Quickstart: Create Apache Kafka cluster in Azure HDInsight using PowerShell
Apache Kafka is an open-source, distributed streaming platform. It's often used as a message broker, as it provides functionality similar to a publish-subscribe message queue.
In this quickstart, you learn how to create an Apache Kafka cluster using Azure PowerShell. You also learn how to use included utilities to send and receive messages using Kafka.
Warning
Billing for HDInsight clusters is prorated per minute, whether you use them or not. Be sure to delete your cluster after you finish using it.
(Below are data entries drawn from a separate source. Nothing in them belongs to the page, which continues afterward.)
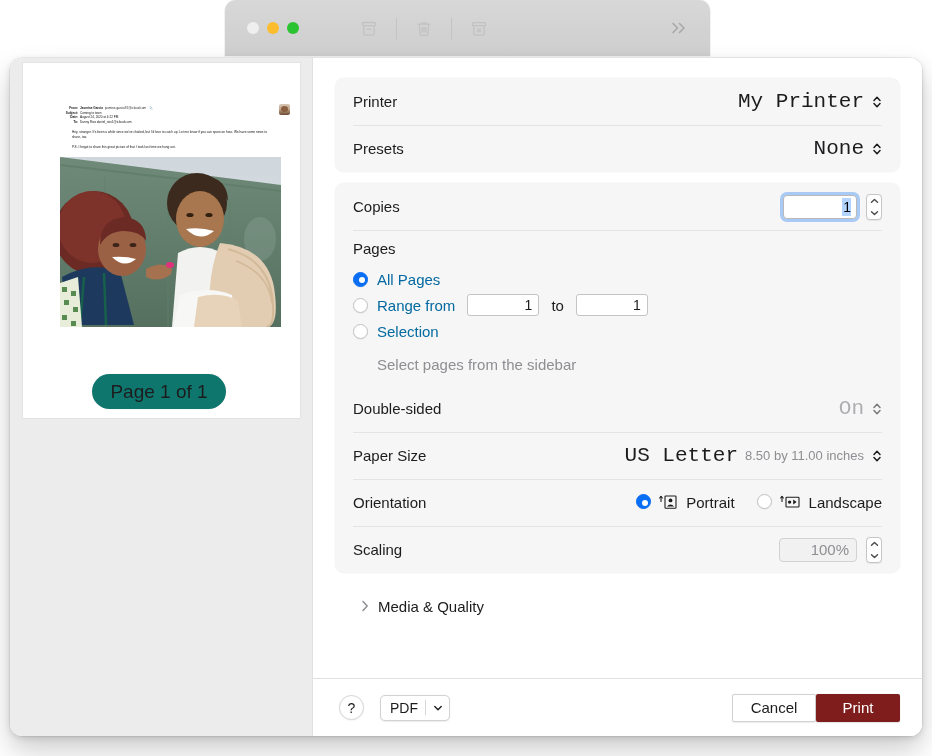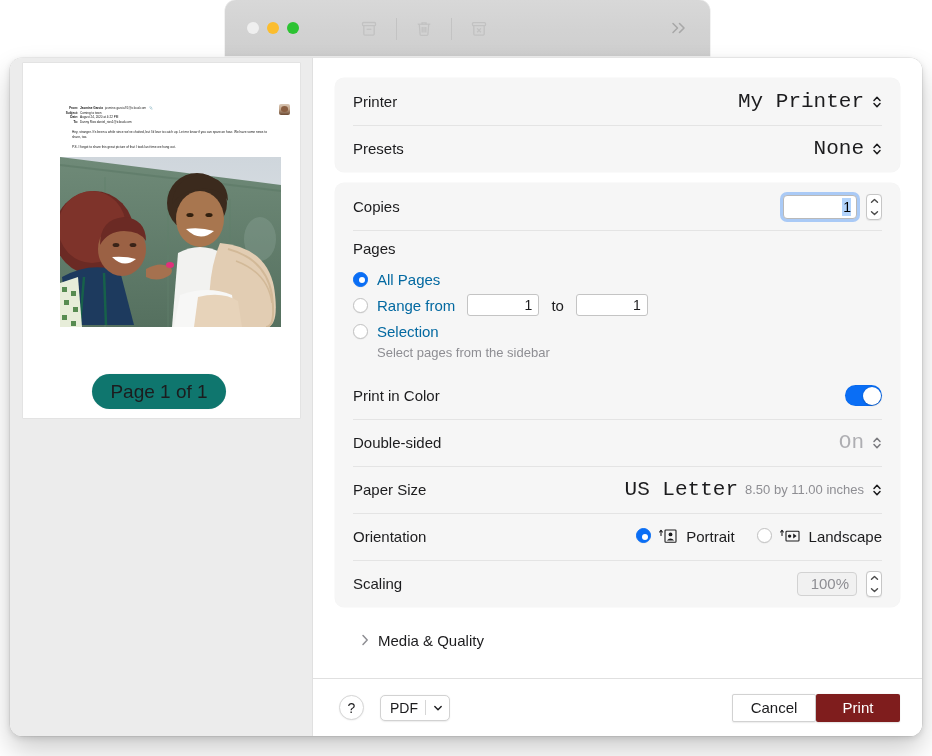--- a/index.html
+++ b/index.html
@@ -191,7 +191,7 @@
     margin-left: 12px;
   }
   .to-word { font-size: 15px; color: #1c1c1e; margin-left: 12px; }
-  .hint { font-size: 13px; color: #8e8e93; margin-left: 24px; margin-top: 1px; }
+  .hint { font-size: 15px; color: #8e8e93; margin-left: 24px; margin-top: 12px; }
 
   
   .toggle {

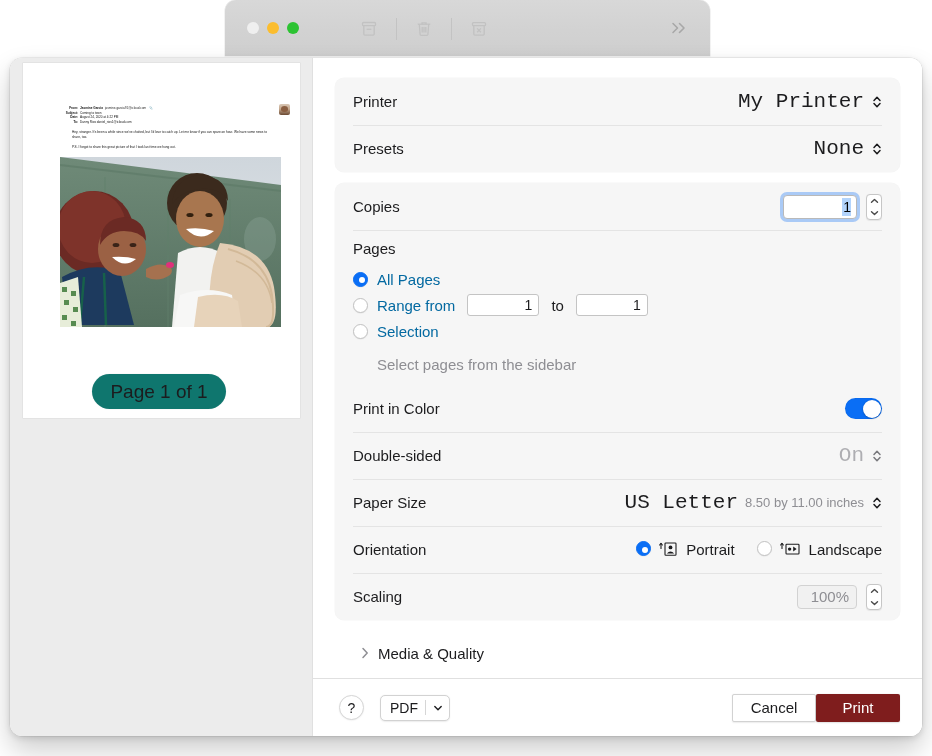--- a/index.html
+++ b/index.html
@@ -478,13 +478,6 @@
             <div class="hint">Select pages from the sidebar</div>
           </div>
 
-          <div class="row">
-            <span class="label">Print in Color</span>
-            <span class="spacer"></span>
-            <div class="toggle">
-                <span class="knob"></span>
-              </div>
-          </div>
 
           <div class="row">
             <span class="label">Double-sided</span>

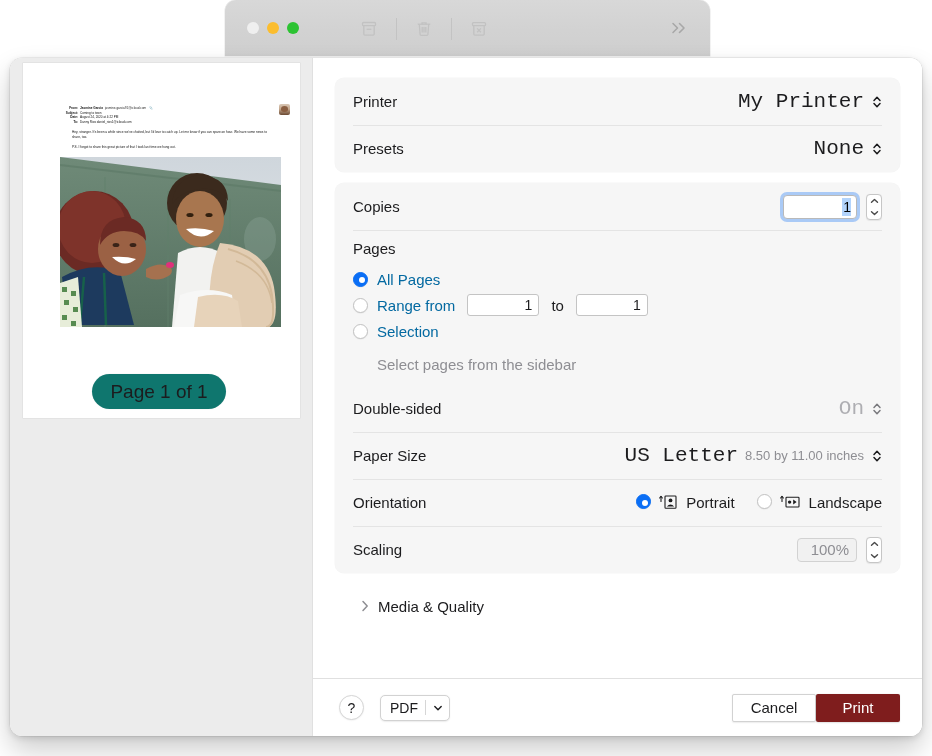--- a/index.html
+++ b/index.html
@@ -214,7 +214,7 @@
 
   
   .scale-field {
-    width: 60px; height: 24px;
+    width: 78px; height: 24px;
     background: #f1f1f1;
     border: 0.5px solid #d2d2d2; border-radius: 4px;
     display: flex; align-items: center; justify-content: flex-end;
See how to delete an HDInsight cluster.
Only resources within the same virtual network have access to the Kafka API. In this quickstart, you access the cluster directly using SSH. To connect other services, networks, or virtual machines to Kafka, you must first create a virtual network and then create the resources within the network. For more information, see the Connect to Apache Kafka using a virtual network document.
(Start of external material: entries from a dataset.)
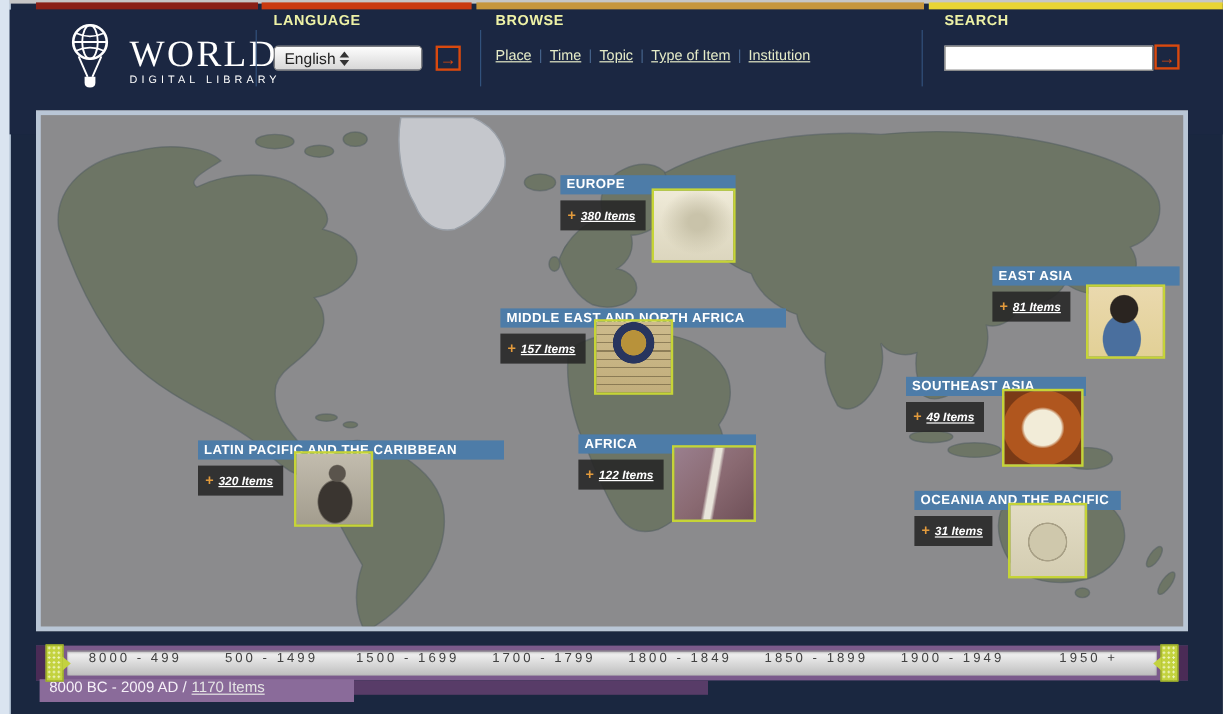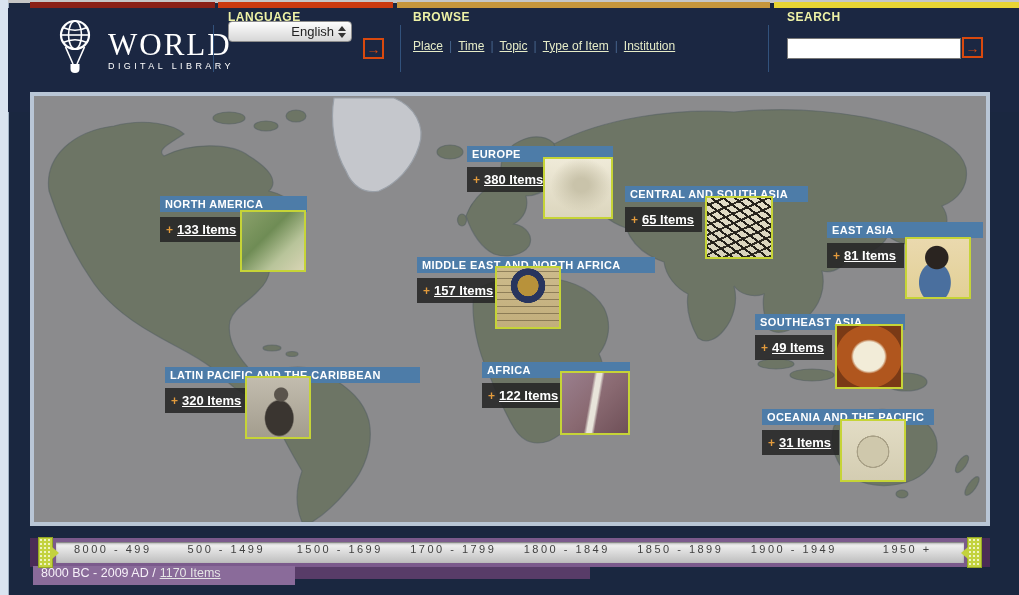--- a/index.html
+++ b/index.html
@@ -27,10 +27,10 @@
   .vdiv{position:absolute;top:17px;width:1px;height:47px;background:#32527c;}
   .hdr-label{position:absolute;top:2px;color:#eef2a6;font-size:12px;font-weight:bold;letter-spacing:.5px;}
   .lang-select{
-    position:absolute;left:220px;top:13px;width:124px;height:21px;
+    position:absolute;left:220px;top:30px;width:124px;height:21px;
     background:linear-gradient(#fdfdfd,#d7d7d7);
     border:1px solid #8d8d8d;border-radius:4px;
-    display:flex;align-items:center;justify-content:flex-end;
+    display:flex;align-items:center;justify-content:flex-start;
     font-size:13px;color:#222;padding-left:8px;box-sizing:border-box;
   }
   .stepper{width:15px;height:17px;margin-right:2px;border-radius:3px;

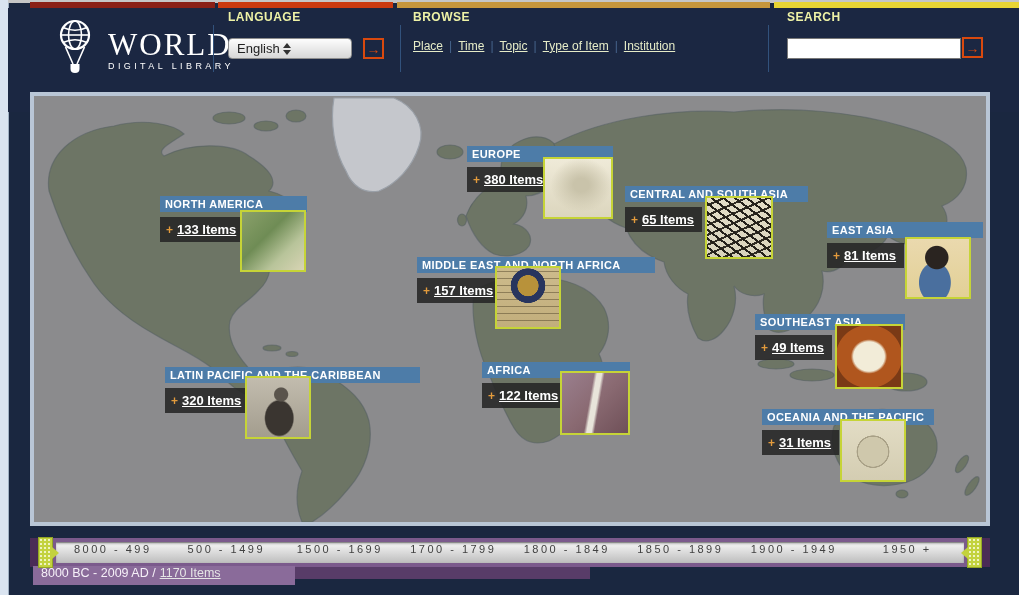--- a/index.html
+++ b/index.html
@@ -67,7 +67,7 @@
     padding:3px 8px 4px 6px;cursor:pointer;white-space:nowrap;
   }
   .plus{color:#e39b3c;font-weight:bold;font-size:12px;margin-right:4px;}
-  .items-link{color:#ffffff;font-size:13px;font-weight:bold;text-decoration:underline;}
+  .items-link{color:#ffffff;font-size:10px;font-weight:bold;text-decoration:underline;font-style:italic;}
   .thumb{position:absolute;border:2px solid #c6d437;box-sizing:border-box;cursor:pointer;}
 
   .r-na{left:126px;top:100px;width:147px;}

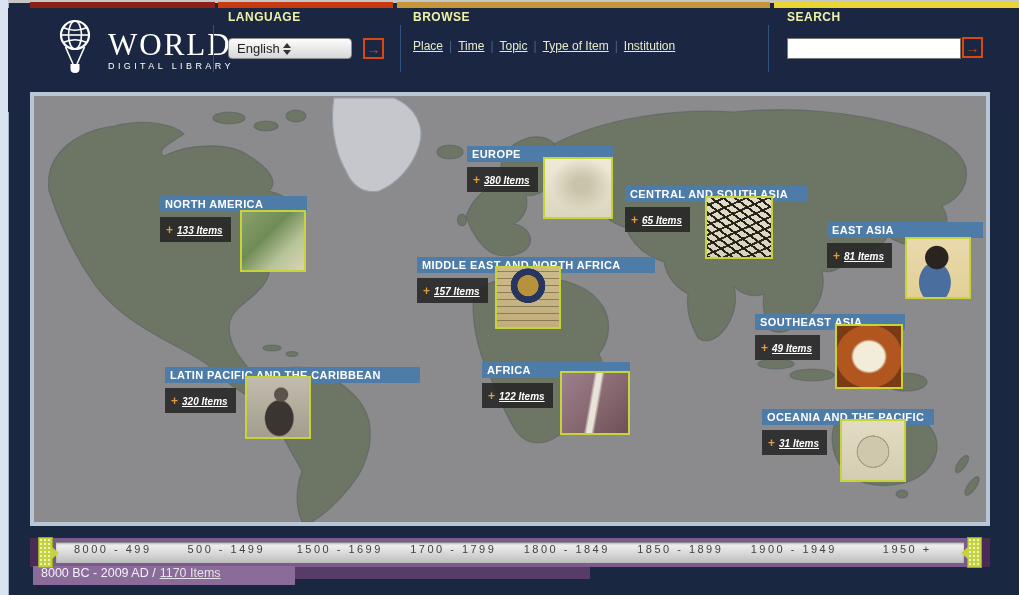--- a/index.html
+++ b/index.html
@@ -247,11 +247,6 @@
     <div class="thumb t-eu"></div>
   </div>
 
-  <div class="region r-csa">
-    <div class="region-bar">CENTRAL AND SOUTH ASIA</div>
-    <div class="region-badge"><span class="plus">+</span><a class="items-link">65 Items</a></div>
-    <div class="thumb t-csa"></div>
-  </div>
 
   <div class="region r-ea">
     <div class="region-bar">EAST ASIA</div>

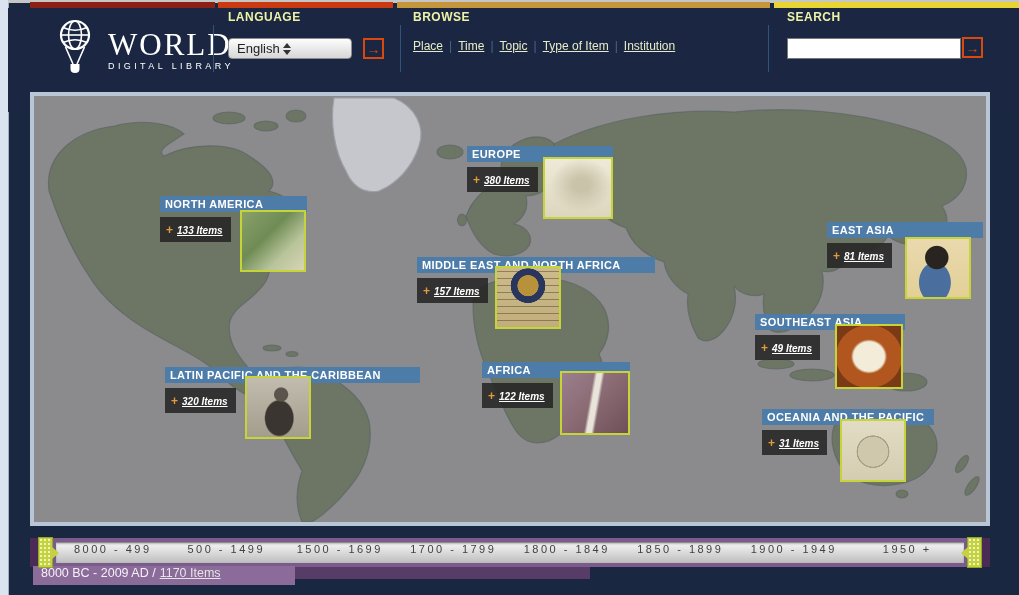--- a/index.html
+++ b/index.html
@@ -235,11 +235,6 @@
     <path d="M 300 2 L 360 2 C 380 10 392 30 385 50 C 378 72 362 88 345 95 C 330 98 318 90 312 75 C 300 55 296 25 300 2 Z" fill="#c5c7cc" stroke="#9aa0a8" stroke-width="1.2"></path>
   </svg>
 
-  <div class="region r-na">
-    <div class="region-bar">NORTH AMERICA</div>
-    <div class="region-badge"><span class="plus">+</span><a class="items-link">133 Items</a></div>
-    <div class="thumb t-na"></div>
-  </div>
 
   <div class="region r-eu">
     <div class="region-bar">EUROPE</div>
If you don't have an Azure subscription, create a free account before you begin.
Prerequisites
Note
We recommend that you use the Azure Az PowerShell module to interact with Azure. To get started, see Install Azure PowerShell. To learn how to migrate to the Az PowerShell module, see Migrate Azure PowerShell from AzureRM to Az.
The PowerShell Az Module installed.
An SSH client. For more information, see Connect to HDInsight (Apache Hadoop) using SSH.
Sign in to Azure
Sign in to your Azure subscription with the Connect-AzAccount
cmdlet and follow the on-screen directions.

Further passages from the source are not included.